EXERCISE REQUIREMENTS =>
Entries follow. Give back exactly the lines starting at the one containing "3, 2002-06: 0.0342 -> none" and ending at the one containing "5, Jan-03: none -> 0.0177", and no other lines.

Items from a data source
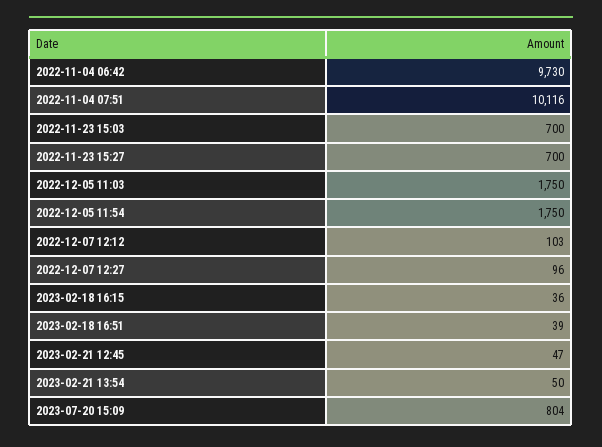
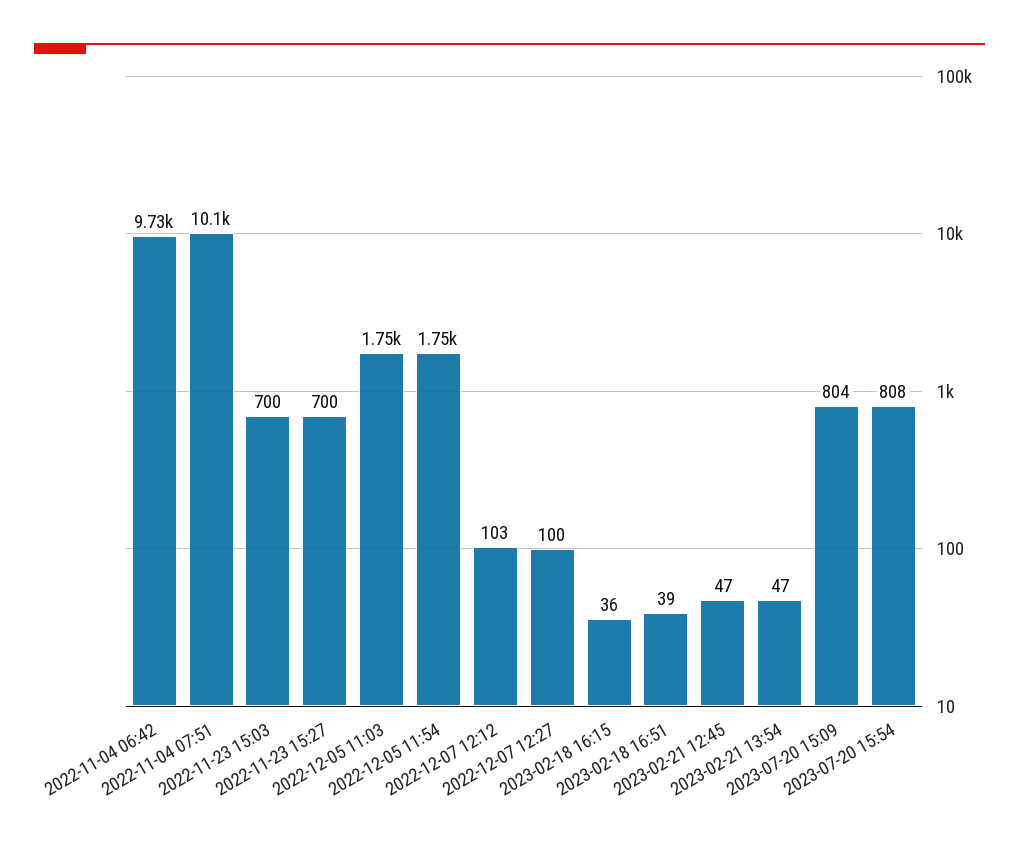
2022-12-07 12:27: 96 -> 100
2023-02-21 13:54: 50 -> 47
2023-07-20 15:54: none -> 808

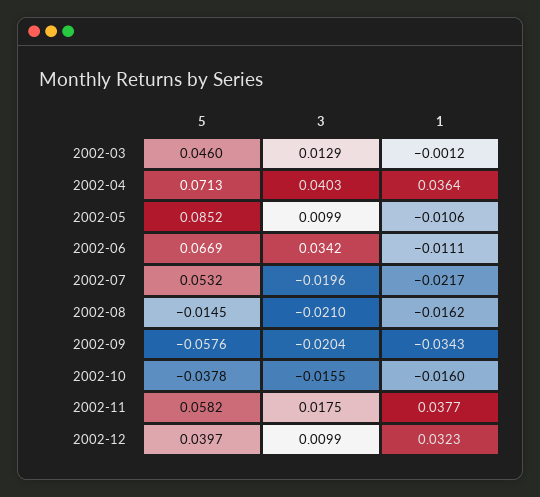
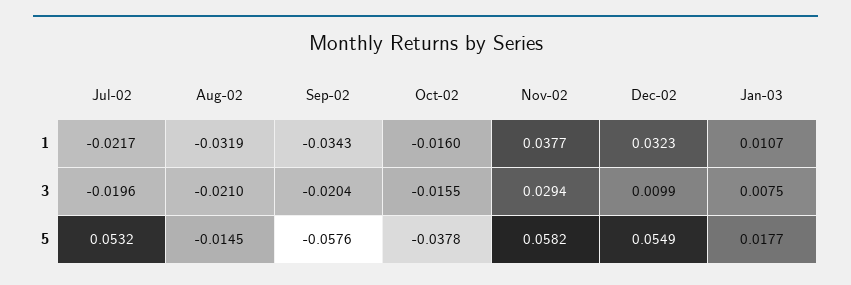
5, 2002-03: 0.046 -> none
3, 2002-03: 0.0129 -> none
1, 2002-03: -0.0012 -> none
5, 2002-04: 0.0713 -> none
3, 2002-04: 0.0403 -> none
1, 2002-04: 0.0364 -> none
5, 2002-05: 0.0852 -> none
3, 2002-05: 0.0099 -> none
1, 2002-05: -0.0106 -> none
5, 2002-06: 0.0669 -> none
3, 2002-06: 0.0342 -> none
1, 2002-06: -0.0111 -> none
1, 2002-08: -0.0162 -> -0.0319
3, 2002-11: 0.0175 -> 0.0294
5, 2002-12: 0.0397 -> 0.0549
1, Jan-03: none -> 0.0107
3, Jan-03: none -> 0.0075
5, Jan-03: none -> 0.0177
* * *
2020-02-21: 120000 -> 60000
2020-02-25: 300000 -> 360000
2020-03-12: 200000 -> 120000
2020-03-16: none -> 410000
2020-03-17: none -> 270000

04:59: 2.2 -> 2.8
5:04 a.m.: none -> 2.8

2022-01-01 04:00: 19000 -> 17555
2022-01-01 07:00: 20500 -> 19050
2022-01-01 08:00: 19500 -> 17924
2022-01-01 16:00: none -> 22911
---
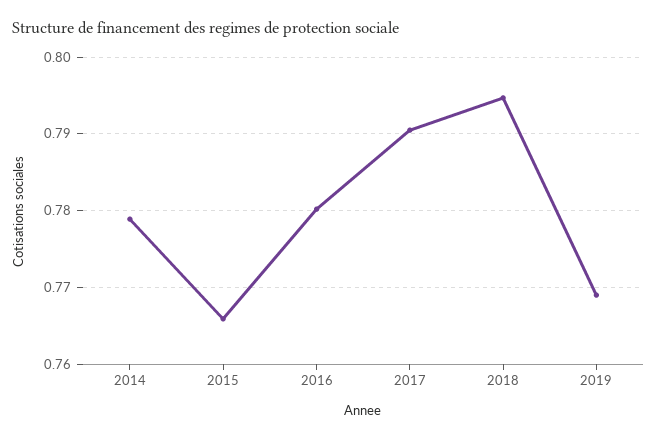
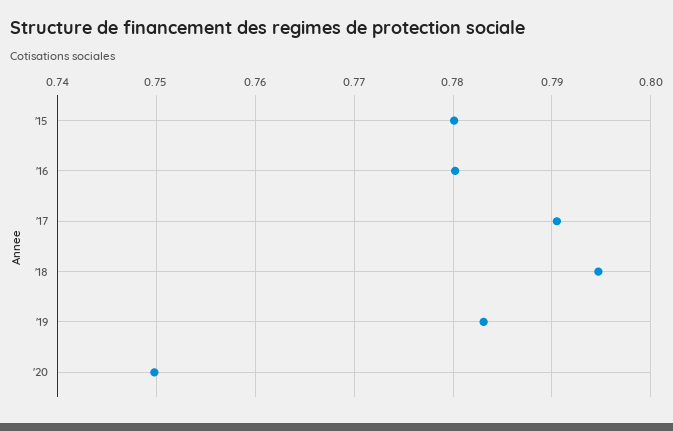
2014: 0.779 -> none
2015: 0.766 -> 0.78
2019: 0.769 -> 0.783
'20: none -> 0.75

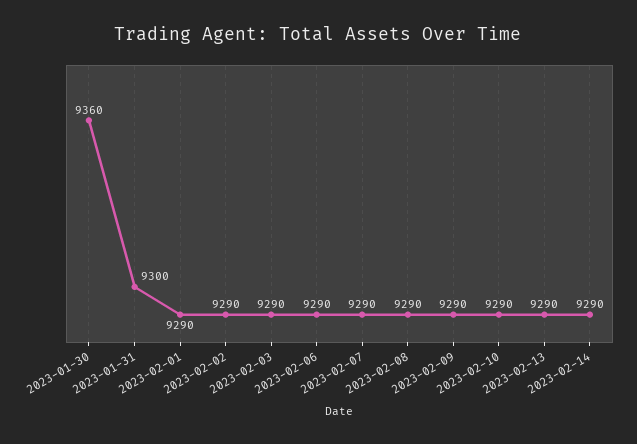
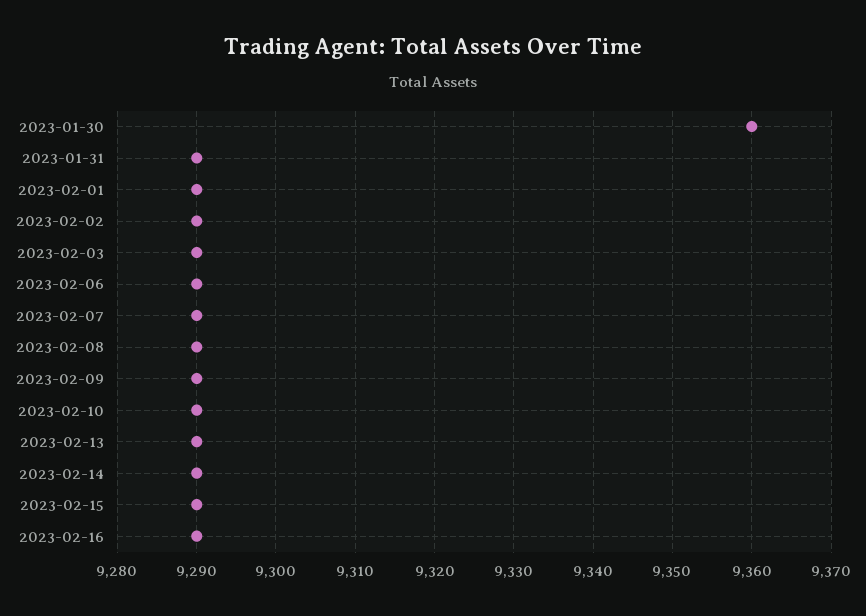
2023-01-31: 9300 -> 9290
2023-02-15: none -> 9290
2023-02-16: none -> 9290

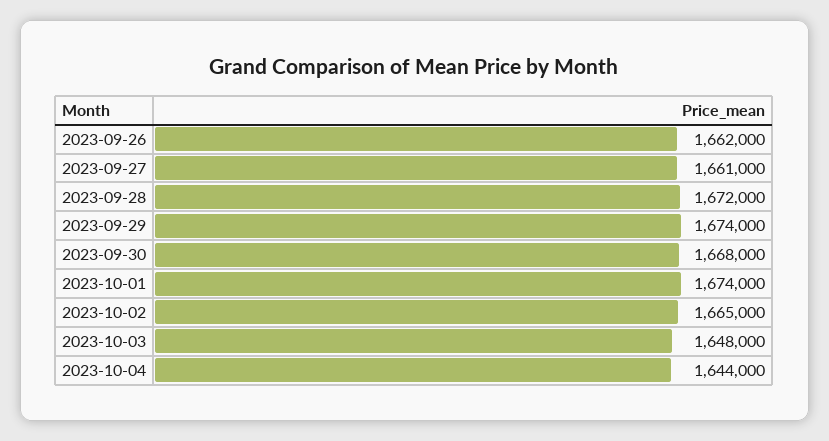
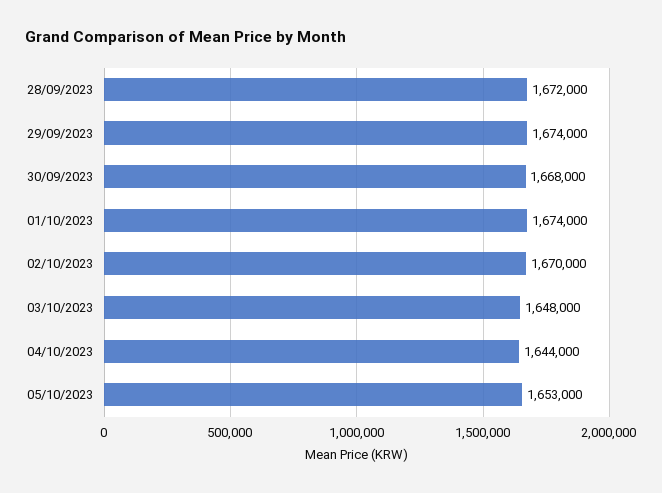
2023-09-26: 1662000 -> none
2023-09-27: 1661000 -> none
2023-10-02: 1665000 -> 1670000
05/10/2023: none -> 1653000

ANSWER TO THE PROBLEM =>
3, 2002-06: 0.0342 -> none
1, 2002-06: -0.0111 -> none
1, 2002-08: -0.0162 -> -0.0319
3, 2002-11: 0.0175 -> 0.0294
5, 2002-12: 0.0397 -> 0.0549
1, Jan-03: none -> 0.0107
3, Jan-03: none -> 0.0075
5, Jan-03: none -> 0.0177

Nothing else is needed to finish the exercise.